Я любила читать. Но совсем не классику, и конечно же не про то, как стать послужной женой какого-нибудь князя. А её готовили так, словно на ней когда-то женится принц.
Ну, правда же, какие в наши времена остались принцы? Это даже смешно.
Но сама Маришка, верила. Или, по крайней мере не показывала сомнений на счёт решений нашего отца.
Решив, что я имею право быть свободной, раз меня воспитали не они, я не накидываю сверху накидку и иду вниз так. И все потому, что я хочу показать отцу, что мне уже двадцать и я сама способна думать, как мне жить.
В Нью-Йорке у меня сложилась своя жизнь, я учусь и работаю. Пускай работа официанта — временное занятие, и пусть это не престижно, но я по крайней мере что-то зарабатываю сама. Потом, когда я окончу университет, смогу найти другое место, по профессии, возможно, я сама открою школу.
Но, это мечты, которые я хочу воплотить в жизнь.
А сейчас, меня ждут в столовой.
С гулко стучащим сердцем я иду через гостиную, держа путь к столовой, которая находится в холле, сразу направо после того, как попадаешь в этот дом.
— Милая!.. — мама замечает моё платье и замирает со столовыми приборами в руке.
Маришка помогает ей, и тоже заметив мои открытые плечи, приоткрывает рот.
— Детка, это же... Твой отец придёт в бешенство, когда увидит.

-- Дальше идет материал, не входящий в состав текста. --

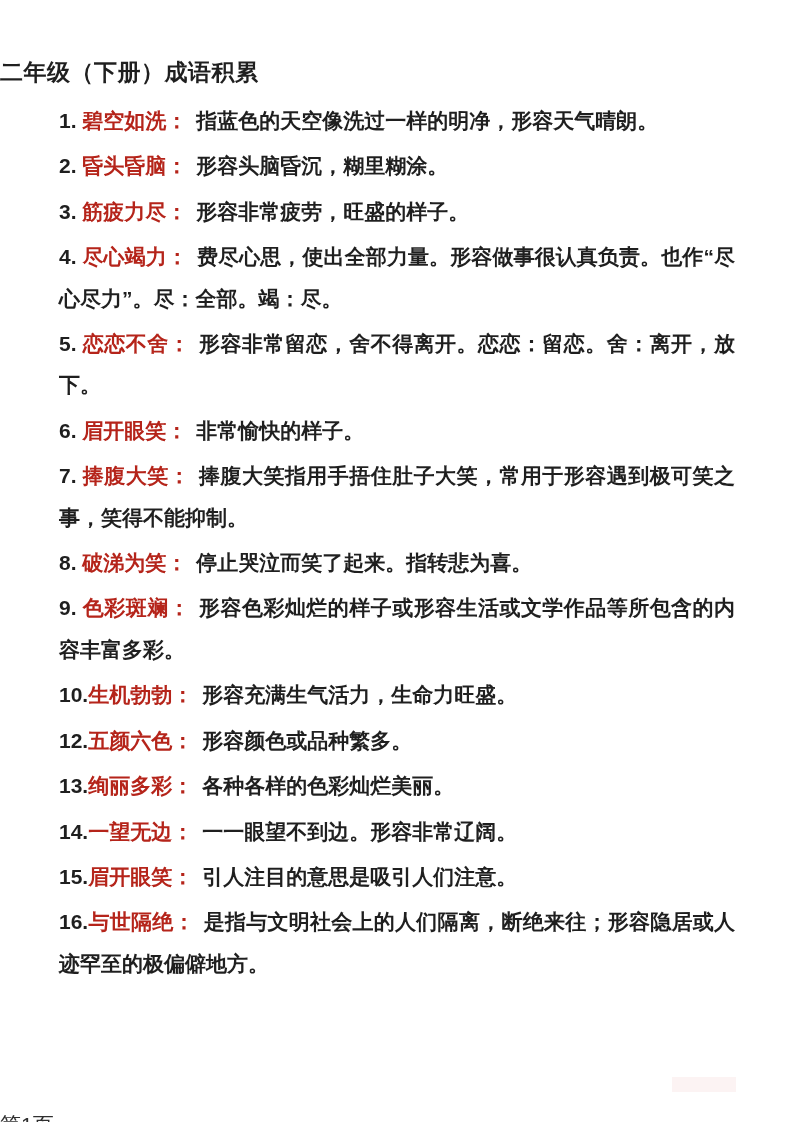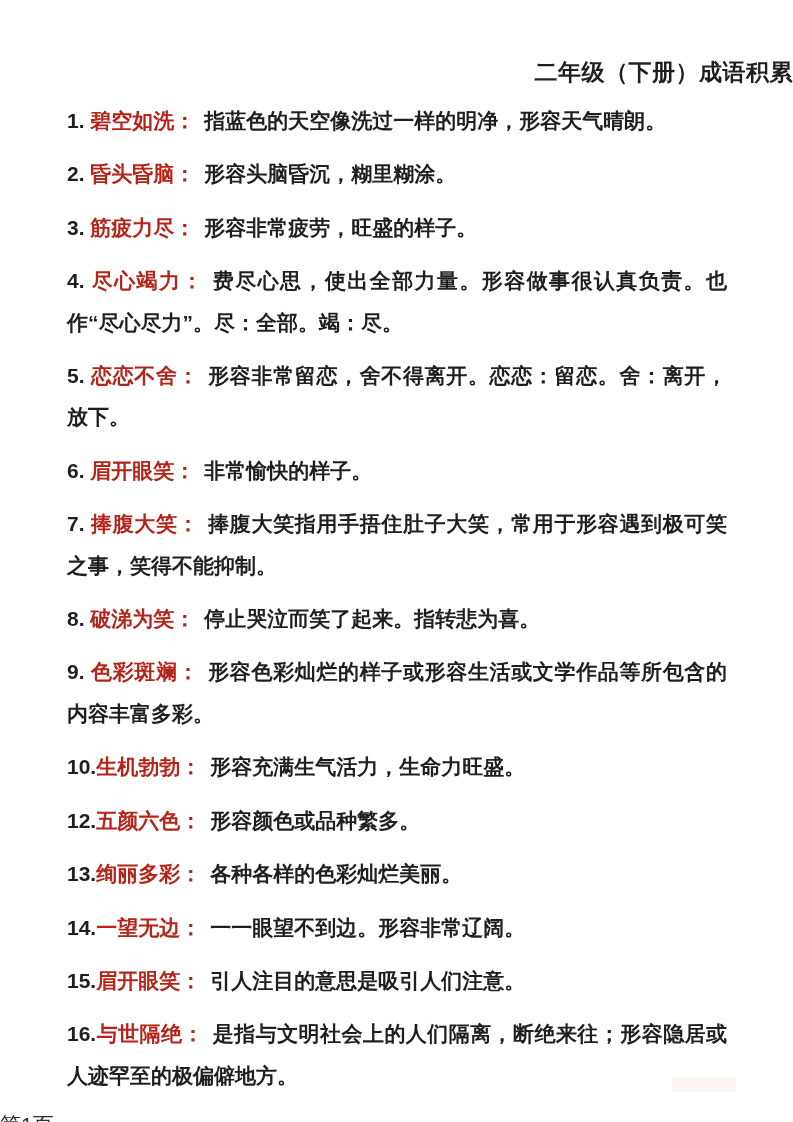"二年级（下册）成语积累" .doc-title { text-align: right -> left }
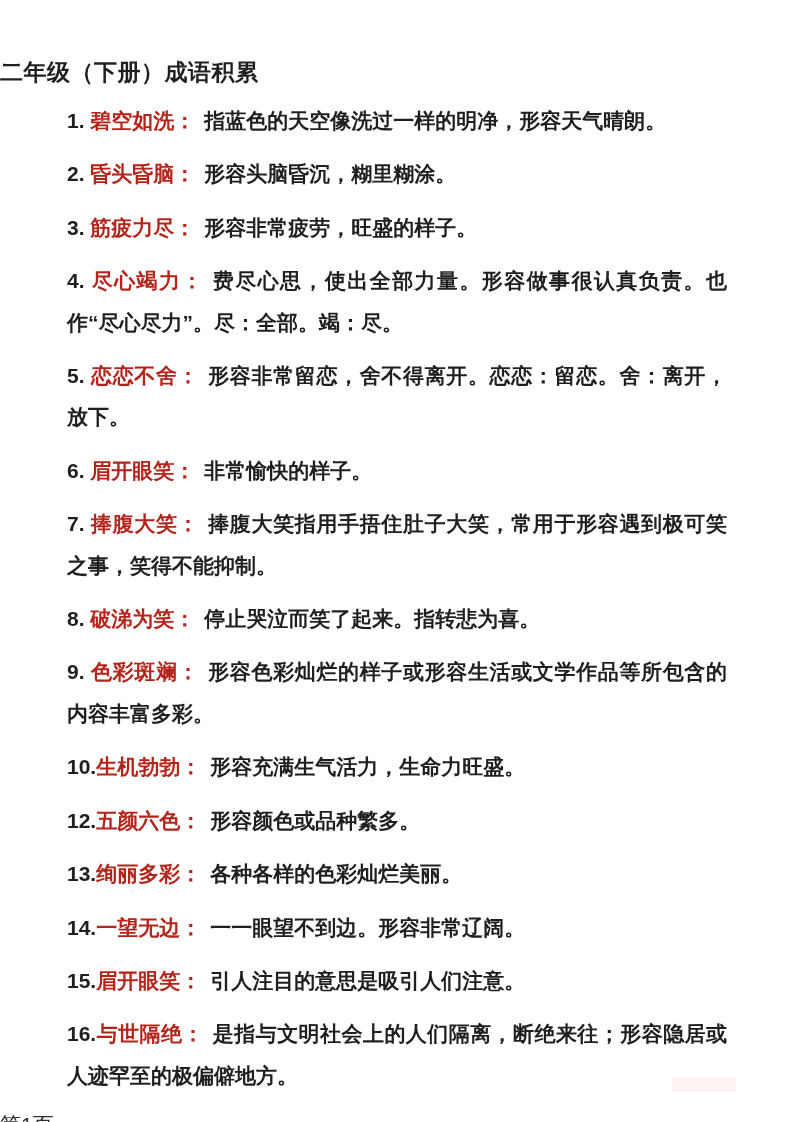"1. 碧空如洗： 指蓝色的天空像洗过一样的明净，形容天气晴朗。" p.entry { margin: 12px -> 4px }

Ты же не хочешь огорчить его?
Зачем мне стараться для чужого мне человека? Разве он подумал, когда отсылал нас с Томасом в Австрию?
Ну, хорошо, благодаря этому я выучила немецкий язык. Но это не делает меня счастливой, или хотя бы довольной.
Пройдя к столу, я не предлагаю помощь матери, так как на неё я тоже держу давнюю обиду, и сажусь подальше от главенства стола.
Папа выберет одну из сторон, по другую сядет мама. И я не знаю, на какую сторону сядет он.
Я храбрюсь, и все же, в душе меня трусит.
— Эм... Я же не надела ничего такого, это всего лишь открытый сарафан. С длинным подолом, закрытые ноги, только руки...
В доказательство я веду одной рукой по коже другой.
— Это же не нарушение правил.
Мама складывает все приборы на стол и строго выпрямляется.
— Майя, я надеюсь, ты все ещё девственница?
От её прямого вопроса я ахаю, и даже появление моего отца на лестнице, не спасает меня от его прямого раздражённого взгляда.
Как она только могла подумать?..
— Я... Я...
Я несколько раз пытаюсь дать ответ, но от шока, слова не идут из горла.
Папа проходит к столовой и застывает с тростью в руке.
На нем, как всегда темно-серый костюм, который давно не носят в современном мире, их специально шьёт мистер Казбек, выходец из России, на сколько я знаю.
Давным-давно, ему пришлось перебраться в Штаты, кажется от прятался от преследования каких-то бандитов, в других штатах мистеру Казбеку не давали жить. И он волей случая попал сюда, в Калифорнию.
На карте, наш уголок именуется как Долина Смерти (Death Valley). Будто здесь есть только пустые земли занесённые песком. И мало кто откроет тайну о том, какие леса здесь растут и какая плодородная тут почва.
104 градуса по Фаренгейту (40 по Цельсию), не мешает животным и растениям плодиться здесь и расти.
Мистер Казбек, оказался мастером на все руки, особенно у него хорошо получалось шить одежду.
Я оглядываю отца и замечаю, что седых волос на голове стало больше.
Сейчас ему пятьдесят, но выглядит он намного старше своих лет.
— Майя? — словно не веря, он произносит моё имя, недовольно разглядывая мою одежду. — Что это на тебе надето, дочь дьявола?
Я внутренне сжимаюсь, но пытаюсь выдержать его взгляд.
— Святые небеса... Надеюсь, ты не ходила в таком виде в своём Нью-Йорке?
Возмущаясь негромко, хотя я ожидала, что ад разверзнется и поглотит меня от недовольства отца, он идёт ко мне и обняв, целует меня в лоб.
Сказать, что я в шоке, значит промолчать.
— Девочка моя, прикройся. Господи ты, боже мой. Что скажут люди, если увидят тебя в таком виде?
Мама с Маришкой снова принимаются за сервировку стола, и она ничего не добавляет к своим словам, видимо, чтоб не обострять ситуацию при отце.
Мне становится стыдно от его разочарования во мне.